You would suspect this as an inconsistency of ScalarDL or that your contracts have bugs if you misunderstand the specifications of your application. There are many causes of inconsistencies, so please make sure your application is working as expected first when you find something suspicious.
Next, we will explain some inconsistent cases caused by ScalarDB or DL. It might be difficult to understand without an internal knowledge about them, but it's worth looking at.
What happens if there would be a bug in ScalarDB/DL
There are mainly two inconsistent cases. The first case is when a transaction looks like it succeeded but the value that should be updated by the transaction has not been updated. The second case is when a transaction looks like it failed but the value that should be updated by the transaction has, in fact, been updated. In both cases, there might be another conflicting transaction and it might be causing such issues.
In the first case, after a transaction has read, inserted or updated some records and has committed them successfully, the following transaction can't get the inserted records or can get the values on the records which are the old values before the transaction.
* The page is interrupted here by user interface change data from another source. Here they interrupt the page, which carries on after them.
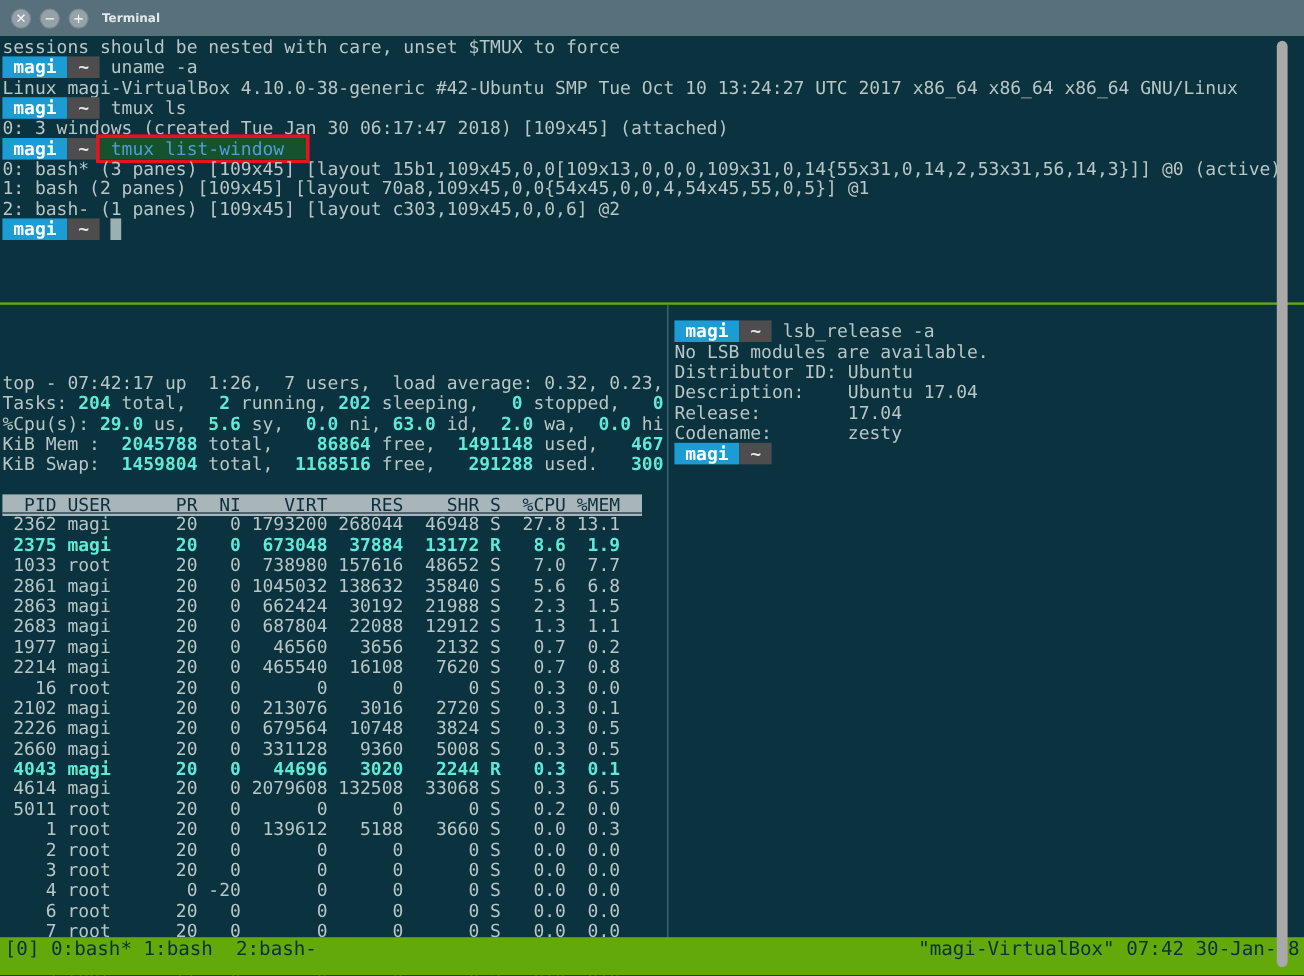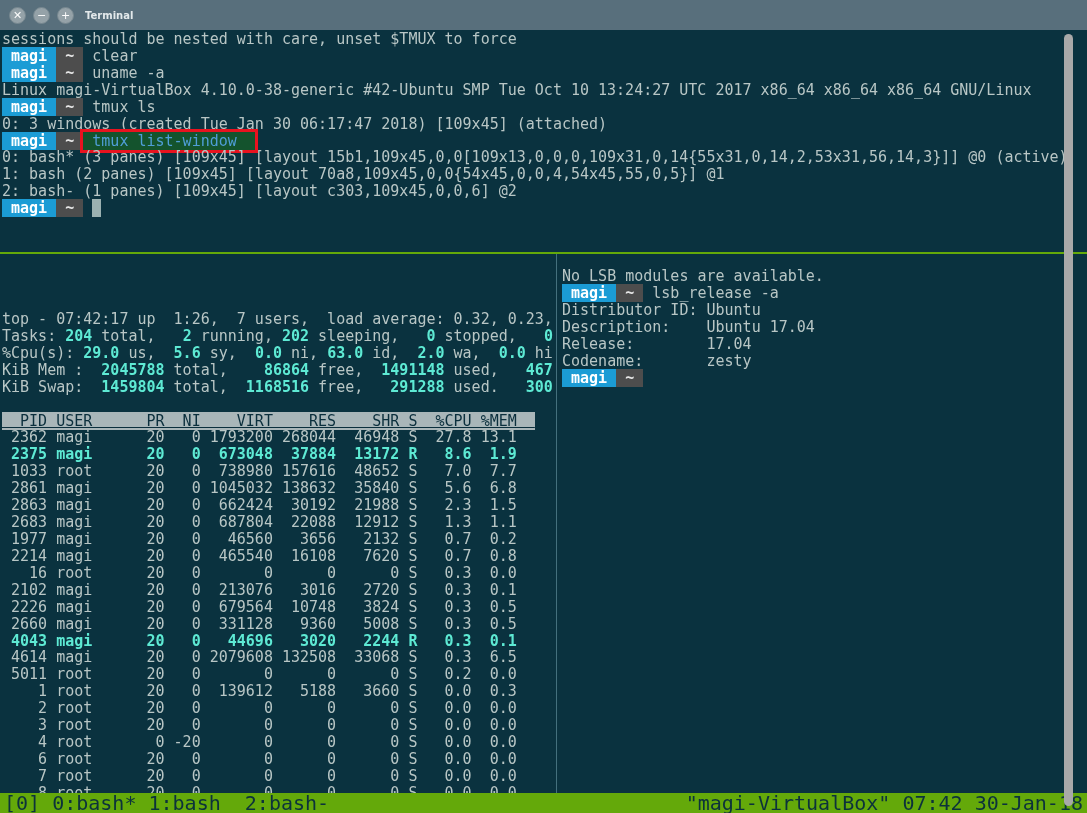"magi ~ clear" div.line { html: <div><span> magi </span><span> ~ </span><span> clear</span></div> -> none }
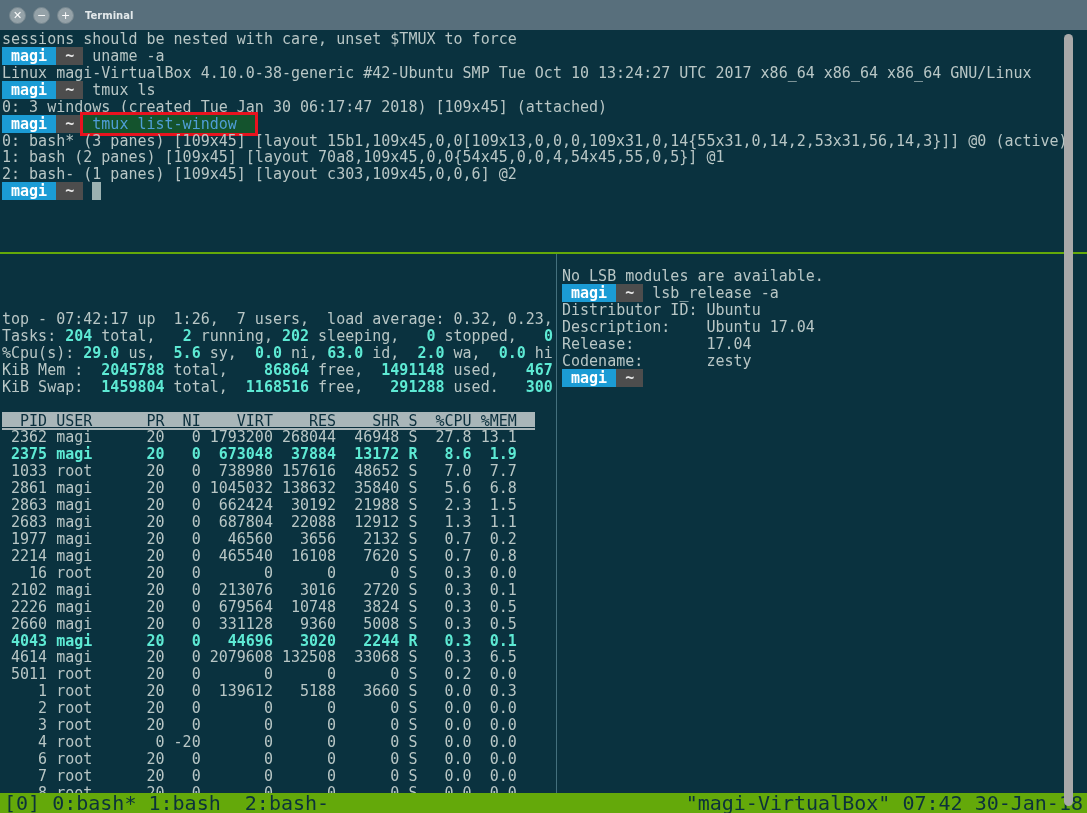"No LSB modules are available." div.line { order: before "magi ~ lsb_release -a" -> after "magi ~ lsb_release -a" }
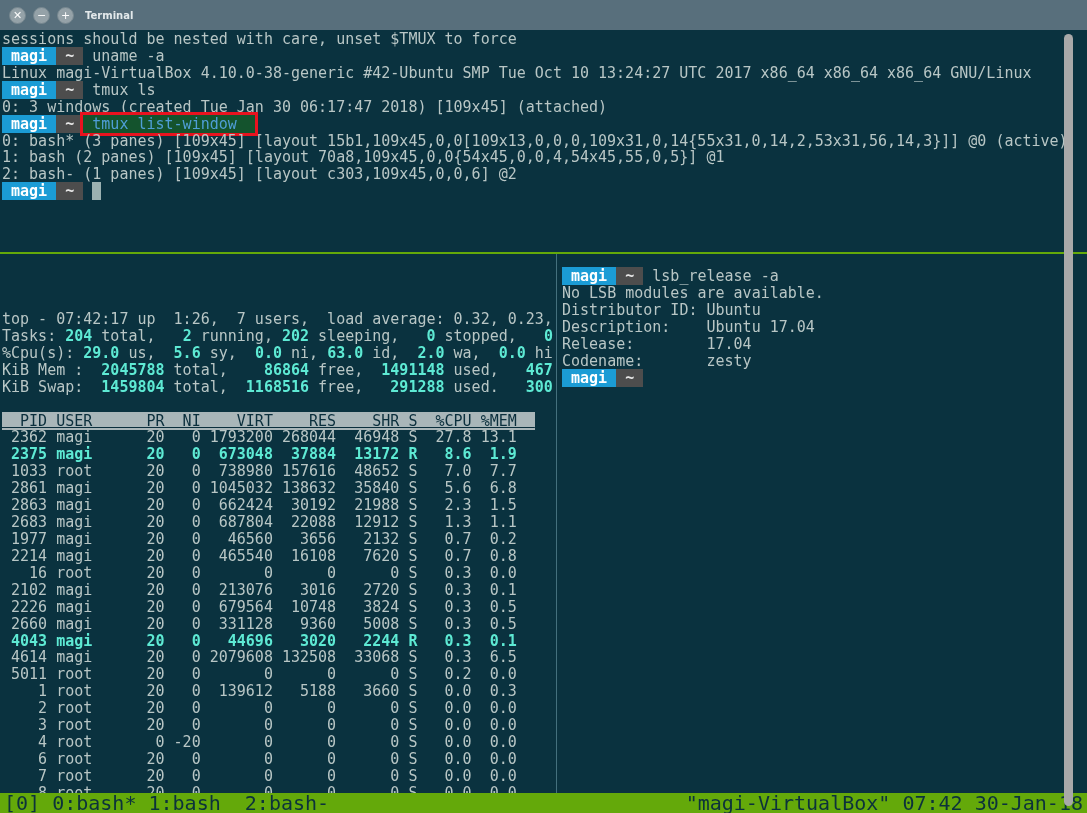"[0] 0:bash* 1:bash 2:bash-" .statusbar { font-size: 20px -> 16px; height: 20px -> 32px }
For example, on the right side of the below figure, transaction TX 2
has transferred 100 coins from the balance of A to that of B, but the balance of A hasn't updated. You might see the success log about TX 2
in logs of your application, but the record hasn't been updated.
If you find this just after this committed transaction, it is easy to identify the transaction. However, the following transactions might update the record since it didn't alert you. In this case, you need to trace logs related to the record one by one.
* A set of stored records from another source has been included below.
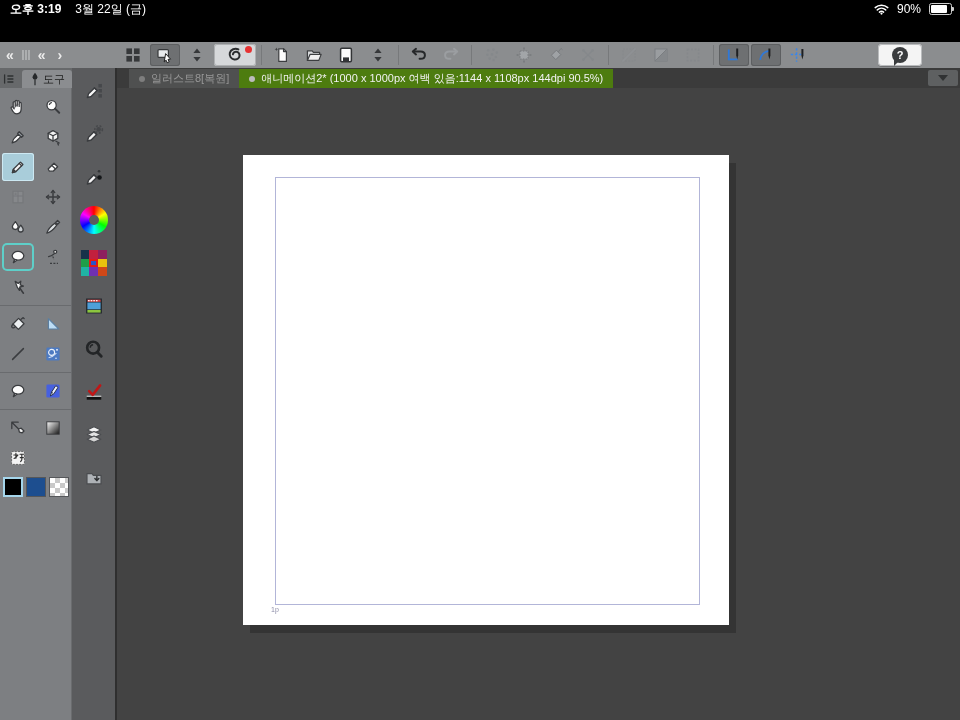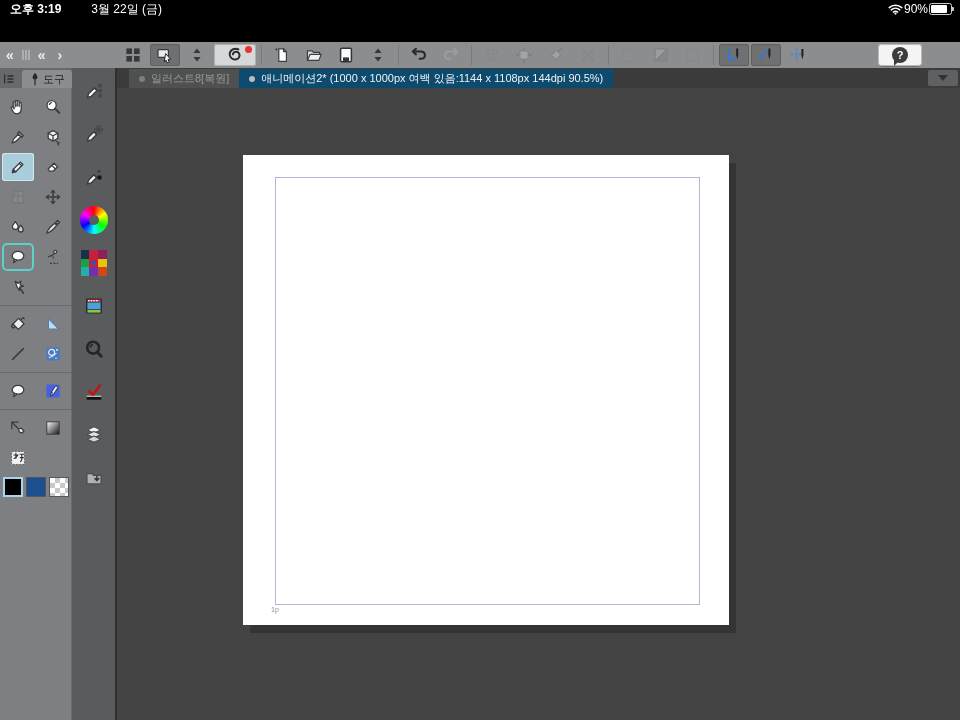"오후 3:19" #statusbar .left { gap: 30px -> 14px }
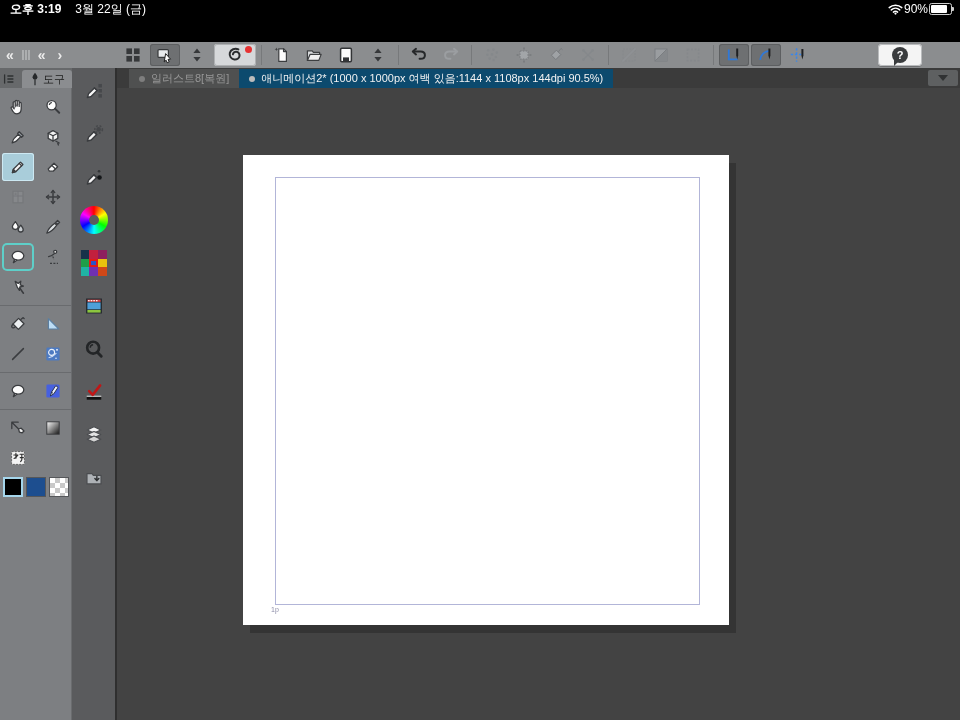"90%" #statusbar .right { gap: 1px -> 8px }
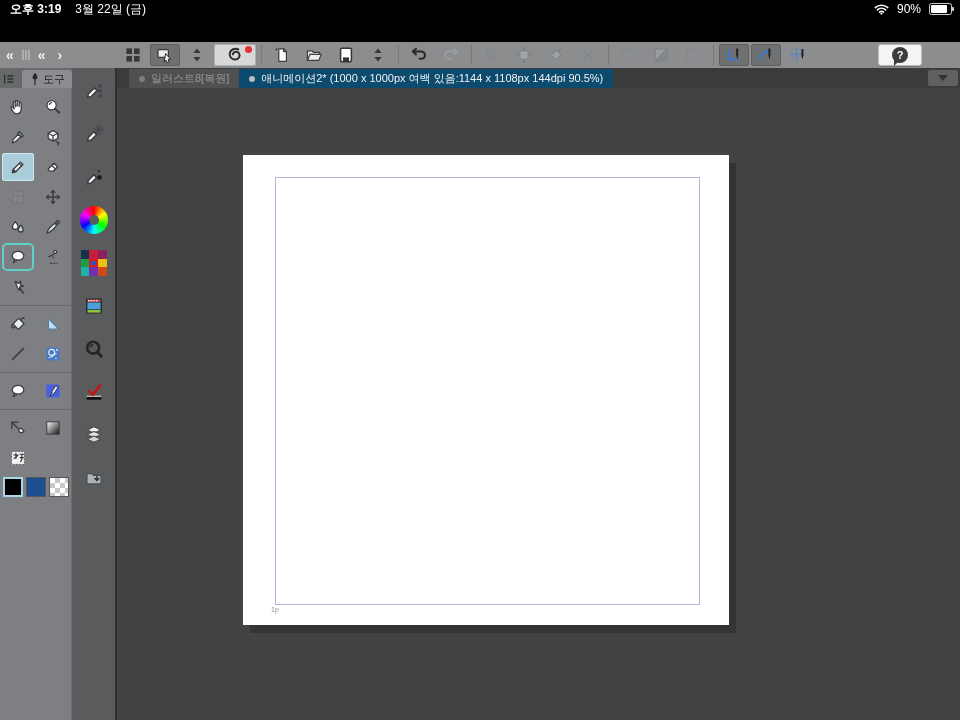"애니메이션2* (1000 x 1000px 여백" #tab2 { background: #0c4a6e -> #4d7c0f }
In the second case, after a transaction has failed, other transactions get the inserted or updated values on the records which the transaction tried to update. For example, on the right side of the below figure, transaction TX 4
has been aborted, but the balance of B has been updated unexpectedly.
As the previous case, it is easy to see that just after the transaction. If not, you need to trace logs and find the suspicious transaction.
As stated above, one good way of finding out inconsistency is utilizing operational logs. It might be recommended especially in case of mission critical applications that your application is configured to write some informational logs so that they can be used for later investigation or auditing.
Prevent inconsistencies
What is the most important thing for you is not troubleshooting the cause of inconsistency but preventing inconsistency from happing. The best way to prevent inconsistency is keeping your system normal.
We have been doing a lot of verification for ScalarDB and DL even under network partition or random crash of processes to find corner case bugs. As of writing this, we don't see any inconsistency even under those severe environments, so we assume there will be a lot less possibility of inconsistency under normal environment. Thus, the most important thing to avoid inconsistency is keeping your system normal as long as possible with proper monitoring, alerting and recovery processes/tools.